Overcoming Resistance to Change: How to Lead in Rapidly Evolving Times
Heraclitus had it right more than 1500 years ago. The Greek philosopher stated: “Change is the only constant in life.” Who knew he was so prescient about organizational change in the 21st century?
Change is happening in your organization, and in many cases it faces great resistance. Every month, new initiatives and projects are launched to improve performance, achieve success measures, and enhance your competitive advantage. Organizational change is a process in which an organization optimizes performance as it works toward its ideal state, as a reaction to an ever-changing environment, or in response to a crisis. Frequently, it is triggered by a strong leader with a new vision for the future.
Leading in times of change constitutes one part strategy, one part communication, and about 10 parts psychology. In the one-day professional development workshop, “Overcoming Resistance to Change,” we help organizational leaders at the executive and managerial levels understand how to wrestle order from the chaos that change can cause.

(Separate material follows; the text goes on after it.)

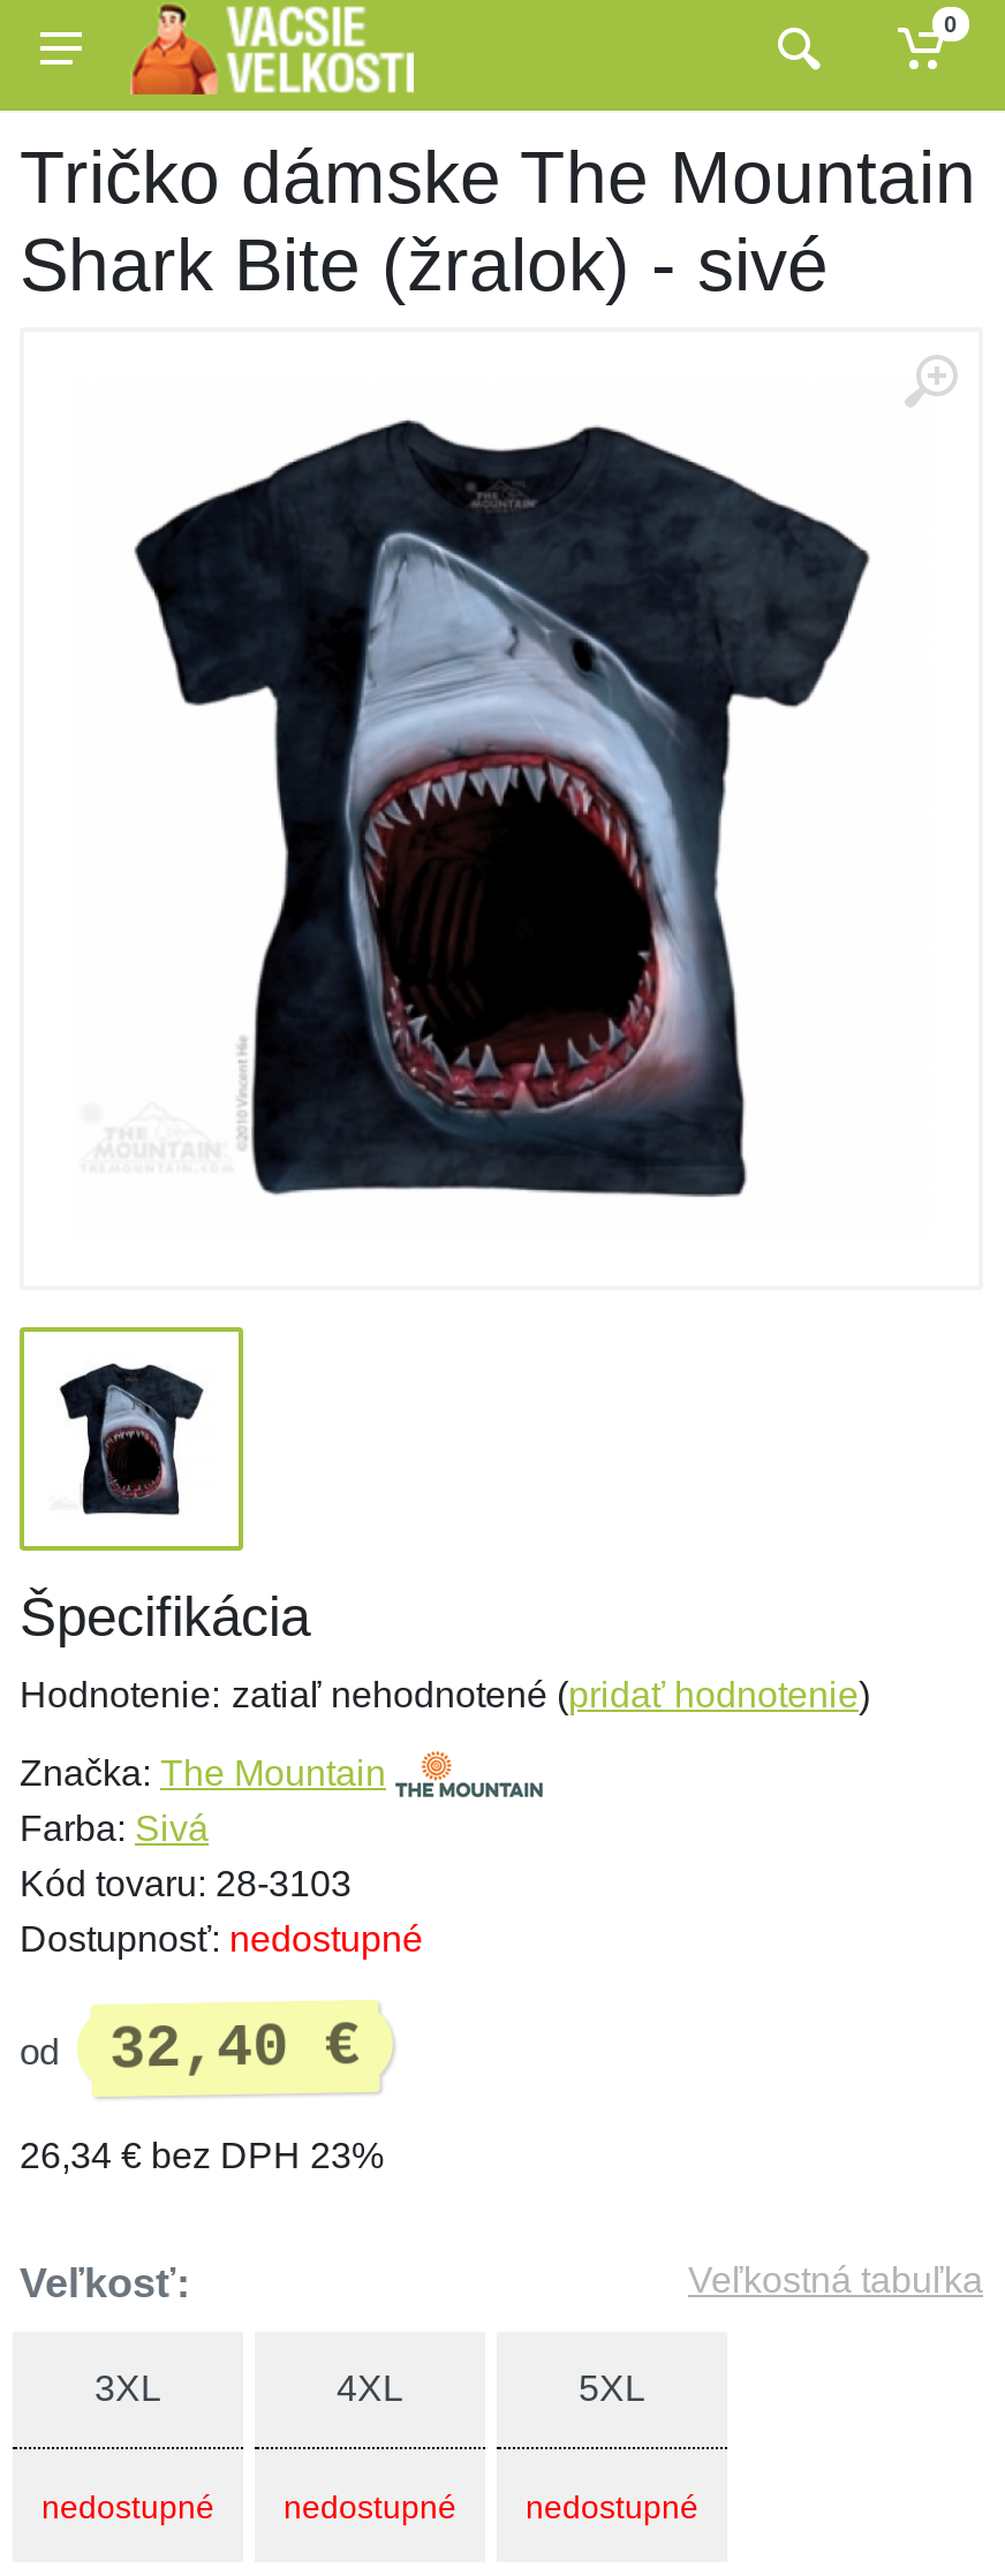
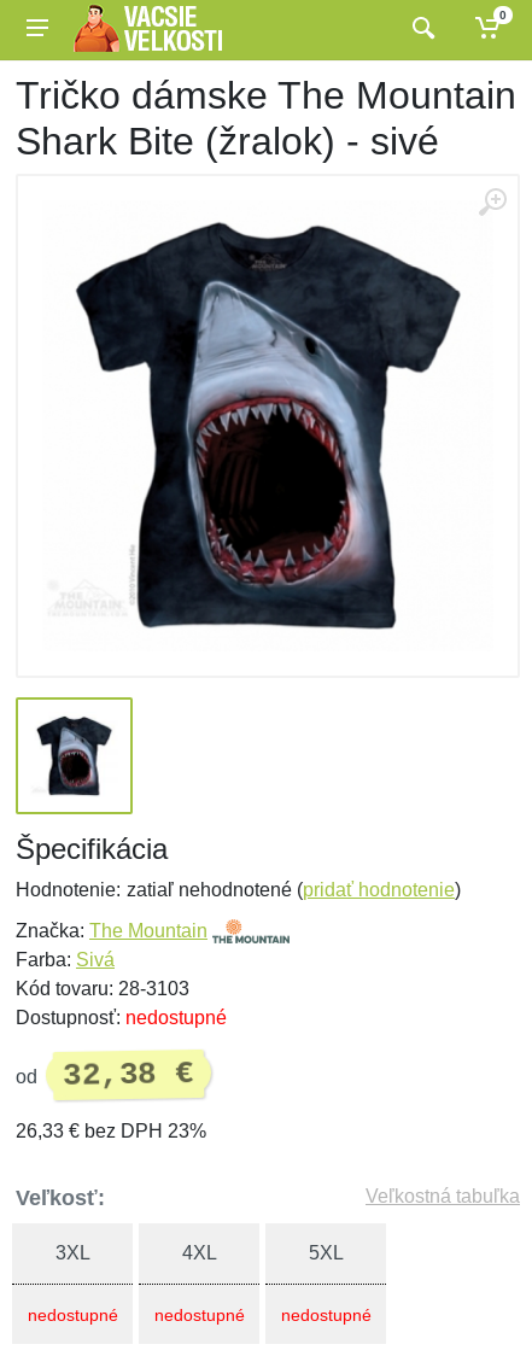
[20,2012,360,2085] od 32,40 € -> [16,1056,194,1094] od 32,38 €
[20,2136,384,2175] 26,34 € bez DPH 23% -> [16,1121,206,1141] 26,33 € bez DPH 23%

Most successful change management pivots on a deep understanding of whether the change is based on tasks, relationships, or the very identities of the individuals involved. For example, if you ask a customer service representative who is very good at troubleshooting problems and handling customer questions to suddenly begin selling services to customers, you have fundamentally changed their identity. They are no longer a customer rep. They have become a sales person, and many people find that a difficult or impossible psychological transition to make.
In the one-day program at the KU Edwards Campus, participants learn how to identify barriers to change, how to select the best communication strategies to lead their work teams through change, and how to gauge the organization’s readiness for change.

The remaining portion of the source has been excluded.